▶ [Activity] Of all the lines below, output only those starting at the one with "Human Chiller Boxes" and ending at the one with "747-Space Shuttle Crash", both ends included, exactly as written.

Change detection outputs
....................
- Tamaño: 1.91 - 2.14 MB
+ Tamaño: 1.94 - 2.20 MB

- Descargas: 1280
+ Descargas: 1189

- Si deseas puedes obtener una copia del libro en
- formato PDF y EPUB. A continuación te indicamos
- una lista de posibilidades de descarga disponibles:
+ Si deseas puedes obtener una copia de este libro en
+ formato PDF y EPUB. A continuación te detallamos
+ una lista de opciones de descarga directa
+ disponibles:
....................
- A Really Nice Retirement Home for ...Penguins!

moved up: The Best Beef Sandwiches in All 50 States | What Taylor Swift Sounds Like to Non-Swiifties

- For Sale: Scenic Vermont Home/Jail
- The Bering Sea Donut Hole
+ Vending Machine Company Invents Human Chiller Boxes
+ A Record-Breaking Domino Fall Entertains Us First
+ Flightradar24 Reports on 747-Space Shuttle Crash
....................
▶ [Solution to this task]
+ Vending Machine Company Invents Human Chiller Boxes
+ A Record-Breaking Domino Fall Entertains Us First
+ Flightradar24 Reports on 747-Space Shuttle Crash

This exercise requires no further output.